In a systematic review of esophageal cancer metastasis, Shaheen et al. found 14 (n = 164) cases of metastasis to a genitourinary site (kidney 10, penis 2, testis/spermatic cord 2), with no reported cases to the bladder.2 Valcheti and Govindan reviewed 264 cases of metastatic disease to the bladder and found most common primary sites were other genitourinary and colorectal malignancies while malignancies arising from the stomach were 5th most common.3 In addition, the metastatic involvement of the bladder presents infrequently with urinary symptoms.

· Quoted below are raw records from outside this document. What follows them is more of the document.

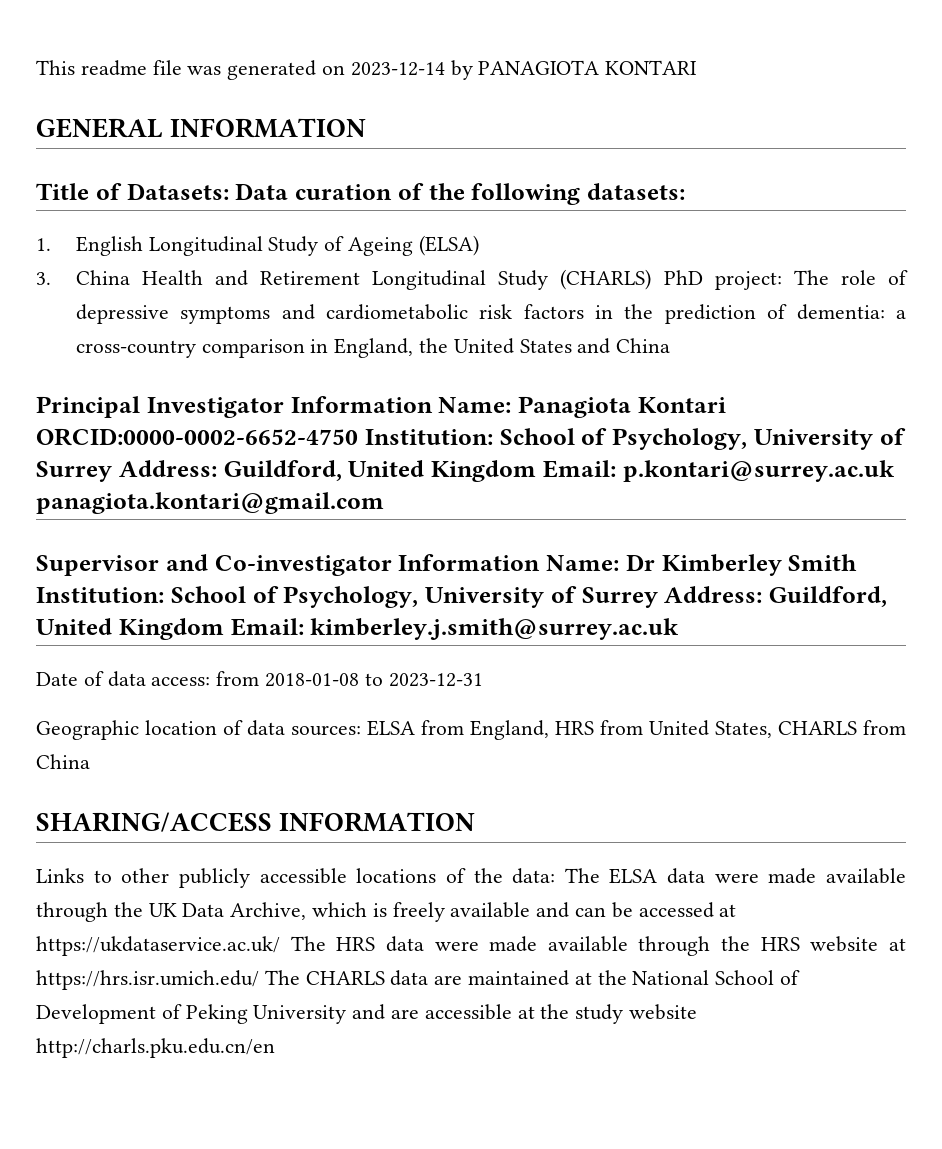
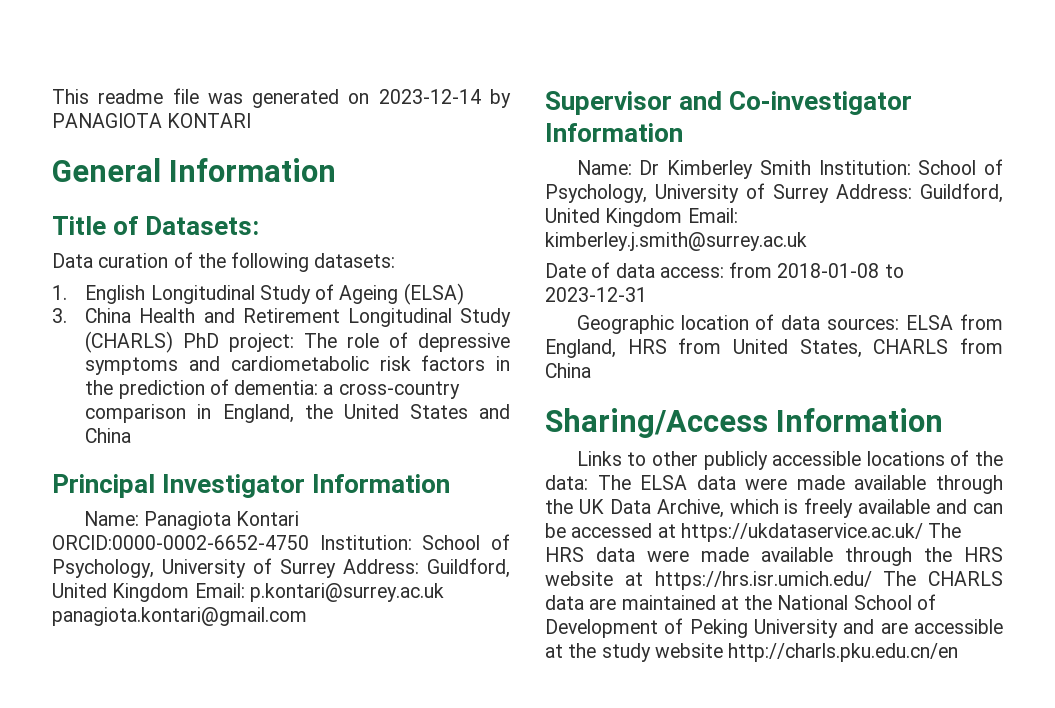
- GENERAL INFORMATION
+ General Information
- Title of Datasets: Data curation of the following datasets:
+ Title of Datasets:
+ Data curation of the following datasets:
- Principal Investigator Information Name: Panagiota Kontari ORCID:0000-0002-6652-4750 Institution: School of Psychology, University of Surrey Address: Guildford, United Kingdom Email: p.kontari@surrey.ac.uk panagiota.kontari@gmail.com
+ Principal Investigator Information
+ Name: Panagiota Kontari ORCID:0000-0002-6652-4750 Institution: School of Psychology, University of Surrey Address: Guildford, United Kingdom Email: p.kontari@surrey.ac.uk panagiota.kontari@gmail.com
- Supervisor and Co-investigator Information Name: Dr Kimberley Smith Institution: School of Psychology, University of Surrey Address: Guildford, United Kingdom Email: kimberley.j.smith@surrey.ac.uk
+ Supervisor and Co-investigator Information
+ Name: Dr Kimberley Smith Institution: School of Psychology, University of Surrey Address: Guildford, United Kingdom Email: kimberley.j.smith@surrey.ac.uk
- SHARING/ACCESS INFORMATION
+ Sharing/Access Information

Patients presented with episodes of gross hematuria anywhere from 9 months to 2 years after initial treatment of their primary esophageal tumor with curative resection or chemotherapy with Cisplatin, 5-Fluorouracil, and Herceptin.4,5 In 2019, Goh et al. described a patient presenting with new onset left hydronephrosis nine months after treatment of his poorly differentiated esophageal carcinoma.5 Cystoscopy demonstrated tumor at the left ureteric orifice and final pathology was consistent with metastatic disease.6 Ultimately, patients were referred to medical oncology for further treatment and expired from five week to 4 months after diagnosis of urinary bladder metastasis.4,5

4. Conclusion

Esophageal metastasis to the bladder is exceedingly rare and represents an extremely poor prognostic indicator. Patients more frequently present with gross hematuria, although obstructive symptoms (i.e. hydronephrosis) may also be present. Metastasis must be on the differential diagnosis for patients who present with gross hematuria with a known history of an aggressive solid organ malignancy, despite previous treatment.